0

I have a database with tree tables,

person: id, bio, name
book: id, id_person, title, info
file: id, id_book, location

Other information: Book is about ~50,000 rows, File is about ~ 300,000 rows.

What I'm trying to do is to select 12 different authors and select just one book and from that book select location from the table file.

What I tried is the following:

SELECT DISTINCT(`person`.`id`), `person`.`name`, `book`.`id`, `book`.`title`, `book`.`info`, `file`.`location`
FROM `person`
INNER JOIN `book`
ON `book`.`id_person` = `person`.`id`
INNER JOIN `file`
ON `file`.`id_book` = `book`.`id`
LIMIT 12

I have learned that the DISTINCT does not work the way one might expect. Or is it me that I'm missing something? The above code returns books from the same author and goes with the next one. Which is NOT what I want. I want 1 book from each one of the 12 different authors.

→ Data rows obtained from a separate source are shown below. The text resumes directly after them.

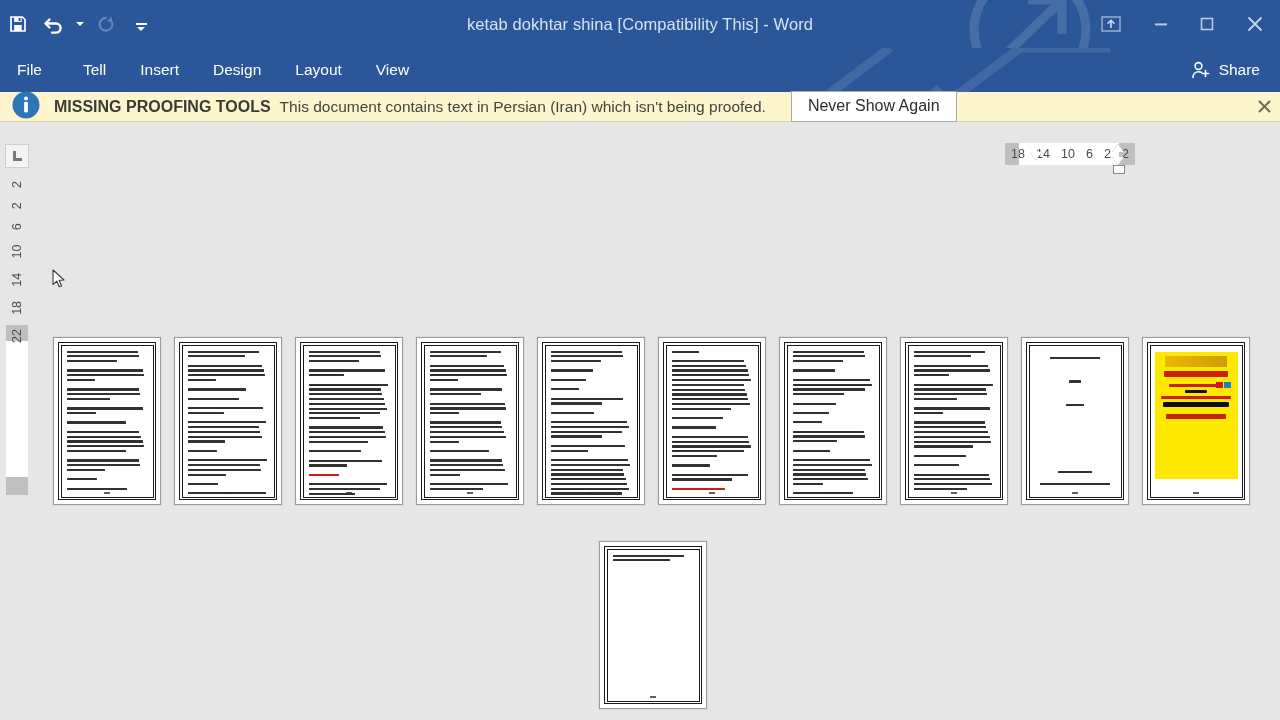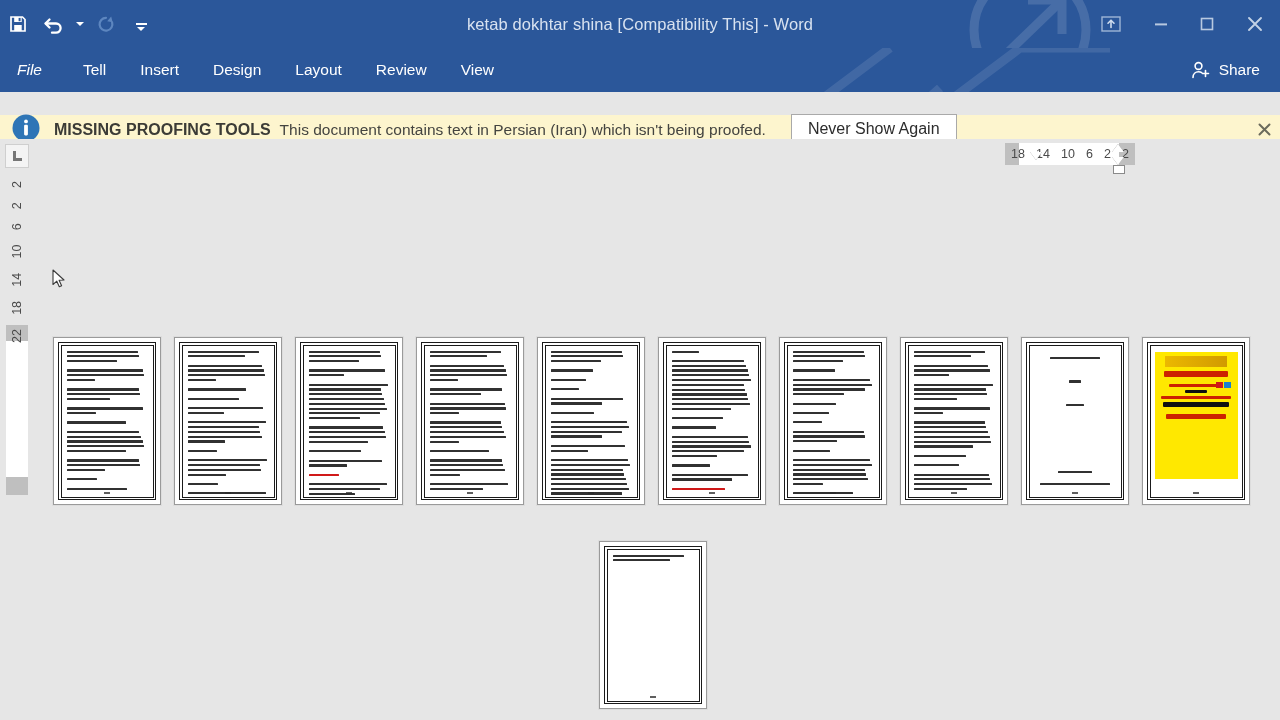"File" .tab.first { font-style: italic -> none }
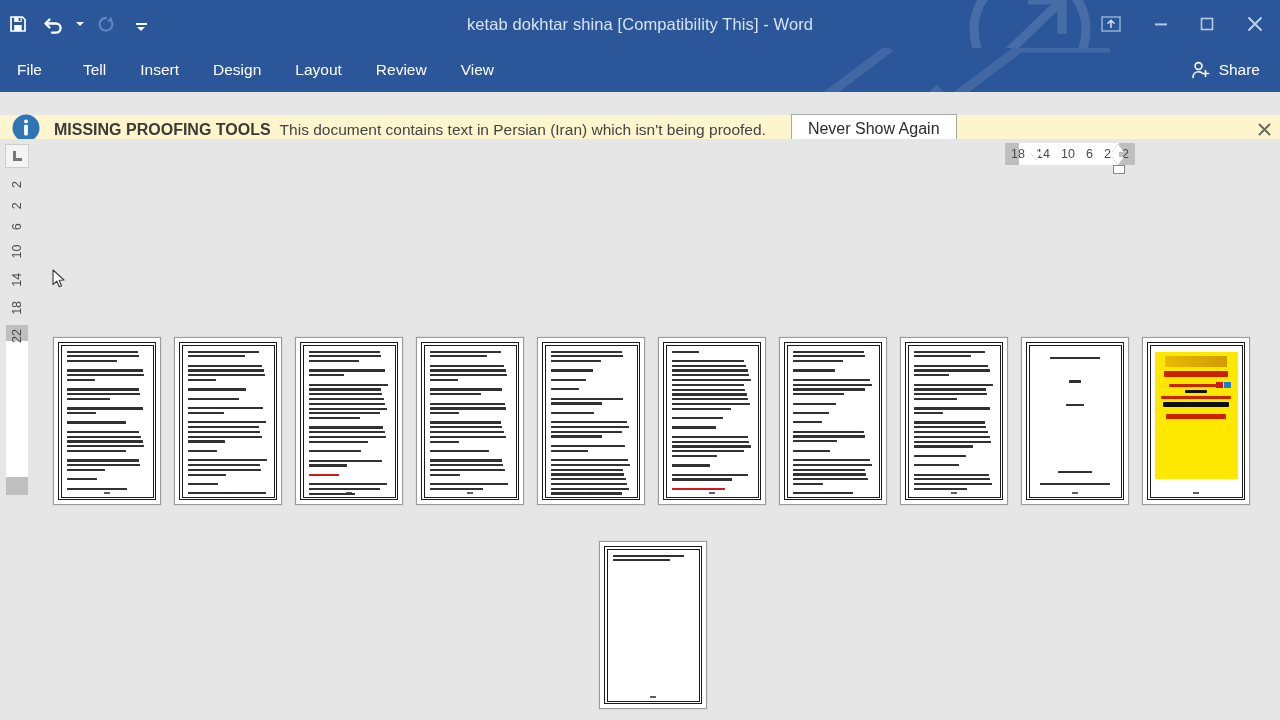"Review" div.tab { html: <div>Review</div> -> none }
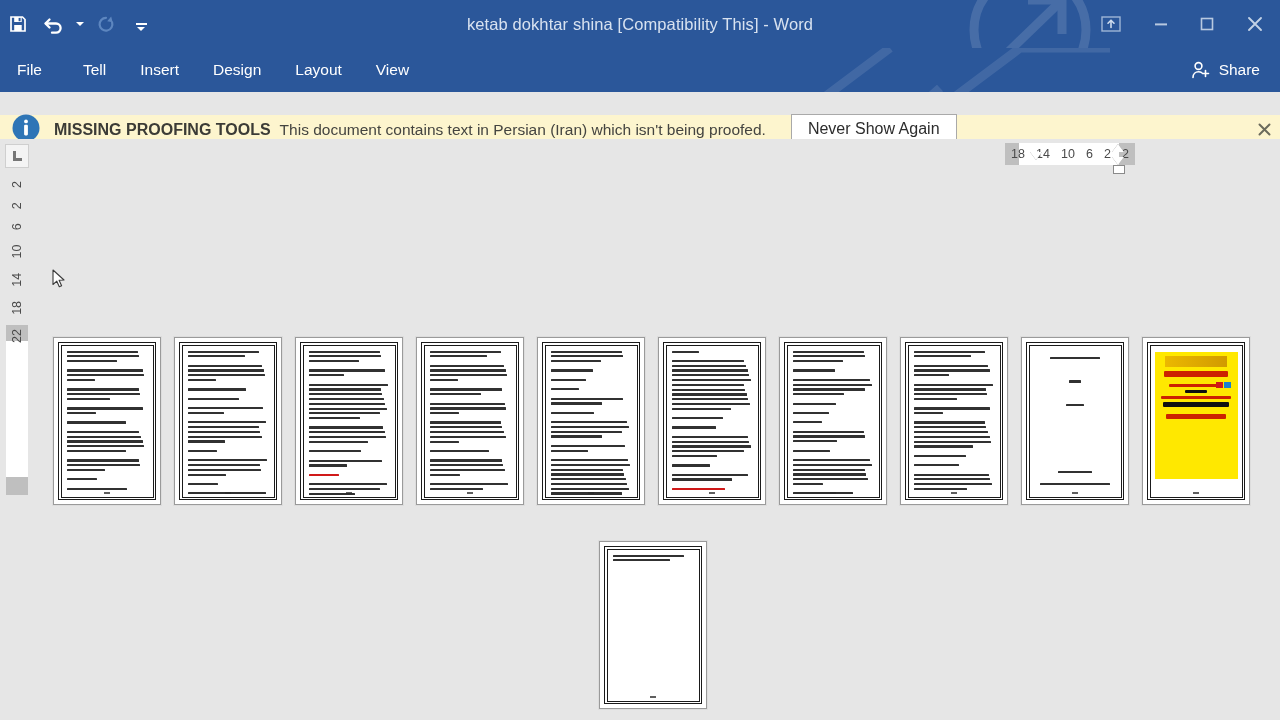"MISSING PROOFING TOOLS" .msgbar { margin-top: 23px -> none }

What would be the correct way to retrieve this information from the database? Also, I would want to retrieve 12 random people. Not people that are stored in consecutive order in the database,. I could not formulate any query with rand() since I couldn't even get different authors.

I use MariaDB. And I would appreciate any help, especially help that allows to me do this with great performance.

Gordon Linoff
  • 1,242,037
  • 58
  • 646
  • 786
gglasses
  • 826
  • 11
  • 30
  • http://stackoverflow.com/questions/4329396/mysql-select-10-random-rows-from-600k-rows-fast - The same logic should work for your MariaDB, query language differences aside. – SArnab Jul 31 '15 at 02:40

1 Answers1

1

In MySQL, you can do this, in practice, using GROUP BY

SELECT p.`id`, p.`name`, b.`id`, b.`title`, b.`info`, f.`location`
FROM `person` p INNER JOIN
     `book` b
     ON b.`id_person` = p.`id` INNER JOIN
     `file` f
     ON f.id_book = b.id
GROUP BY p.id
ORDER BY rand()
LIMIT 12;

However, this is not guaranteed to return the non-id values from the same row (although it does in practice). And, although the authors are random, the books and locations are not.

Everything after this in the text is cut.